Julius Jackson

Personal information
- Nickname: The Chef
- Born: Julius Jackson August 1, 1987 (age 39) Saint Thomas, U.S. Virgin Island
- Height: 6 ft 2 in (188 cm)
- Weight: Middleweight; Super middleweight; Light heavyweight;

Boxing career
- Reach: 78 in (198 cm)

Boxing record
- Total fights: 22
- Wins: 20
- Win by KO: 16
- Losses: 2

= Julius Jackson =

Virgin Islands boxer (born 1987)

Julius Jackson (born August 1, 1987) is a professional boxer from the Virgin Islands who qualified for the 2008 Olympics at light-heavyweight, as did his brother John Jackson. Their father is boxer Julian Jackson.

==Amateur career==
At the 2007 World Championships he lost to Ireland's Kenneth Egan by RSCO. At the first Olympic qualifier he lost 3:10 to Julio Castillo.
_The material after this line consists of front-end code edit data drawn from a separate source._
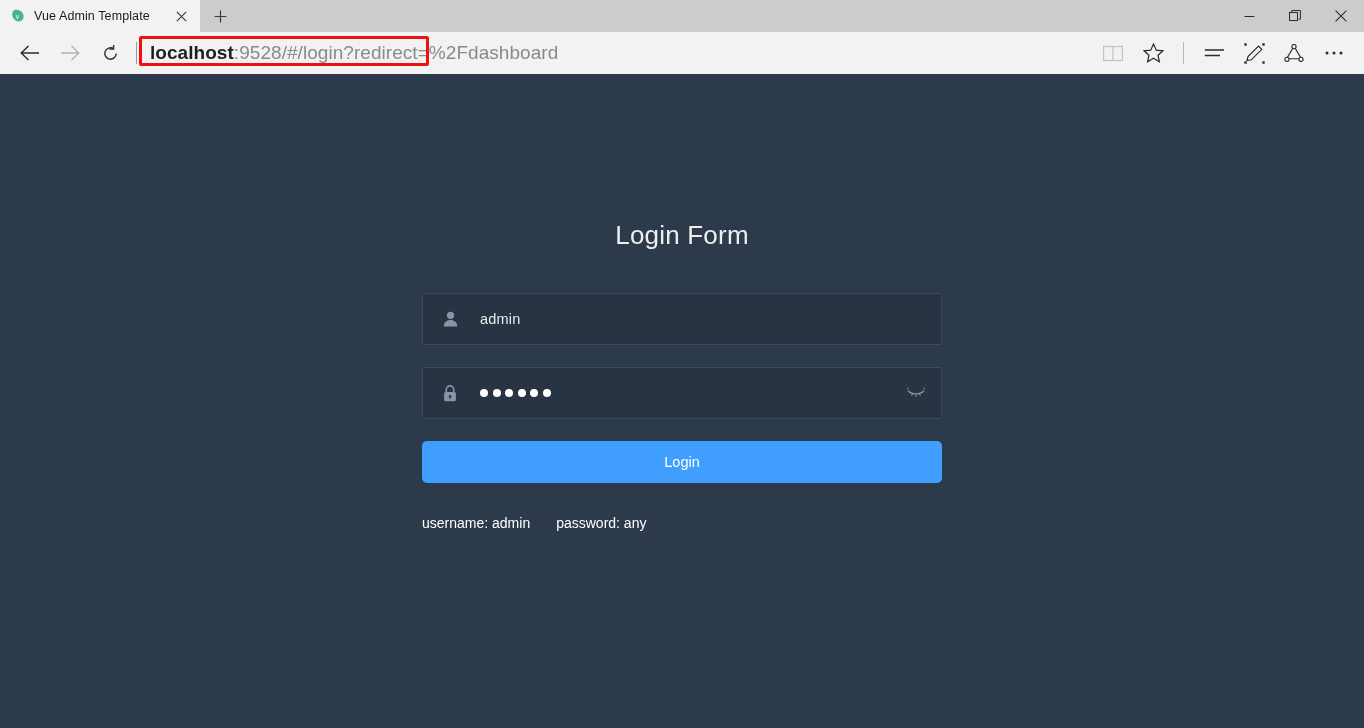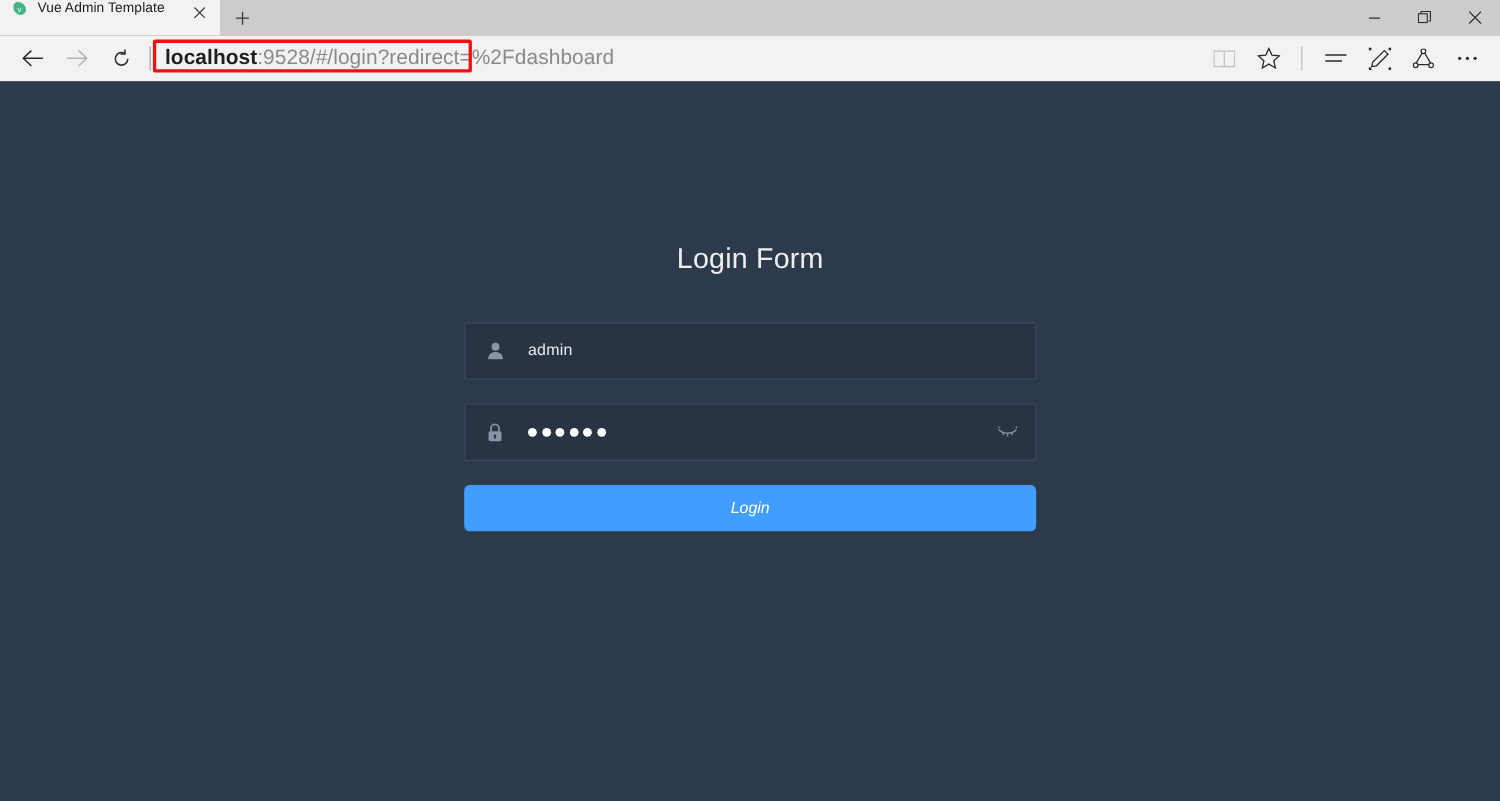"Vue Admin Template" .tab { align-items: none -> center }
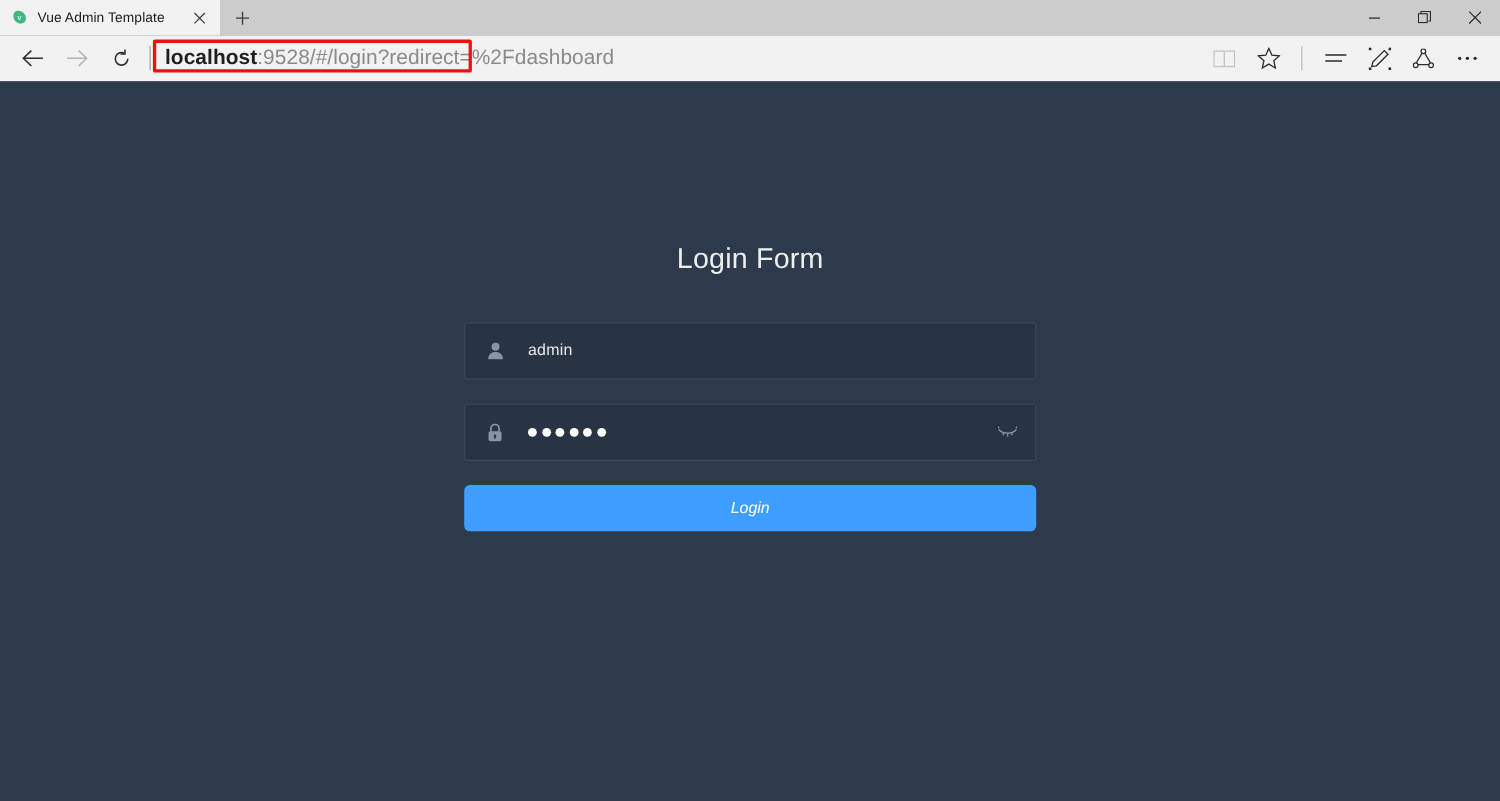"Login" .login-btn { font-style: italic -> none }
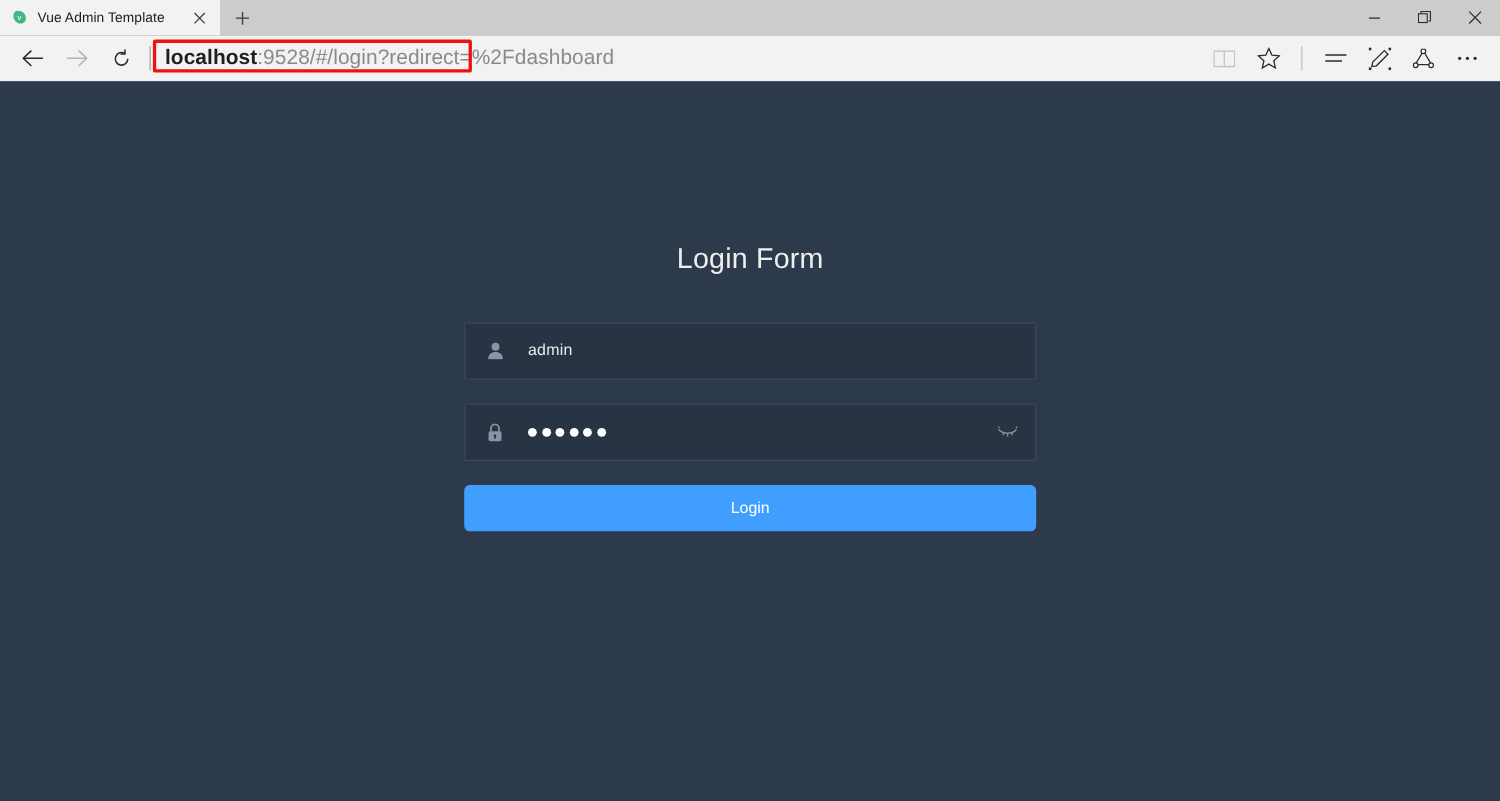"username: admin" div.tips { html: none -> <div> <span>username: admin</span> <span>password: any</span> </div> }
At the second qualifier he benefited from a bye and defeated boxers from Nicaragua and Mexico to qualify. His loss to Eleider Alvarez did not have an effect on his qualification. At the Olympics he lost in the round of 32 to Kenneth Egan again, by 22–2.

==Professional career==
Julius Jackson is currently professionally fighting with a record of 20–2 (16 KOs). He previously held the WBC USNBC Title and the WBA Fedebol Title.

==Acting==
Julius Jackson has acted in the role of a boxer in the Telemundo series El César on the life of Julio César Chávez.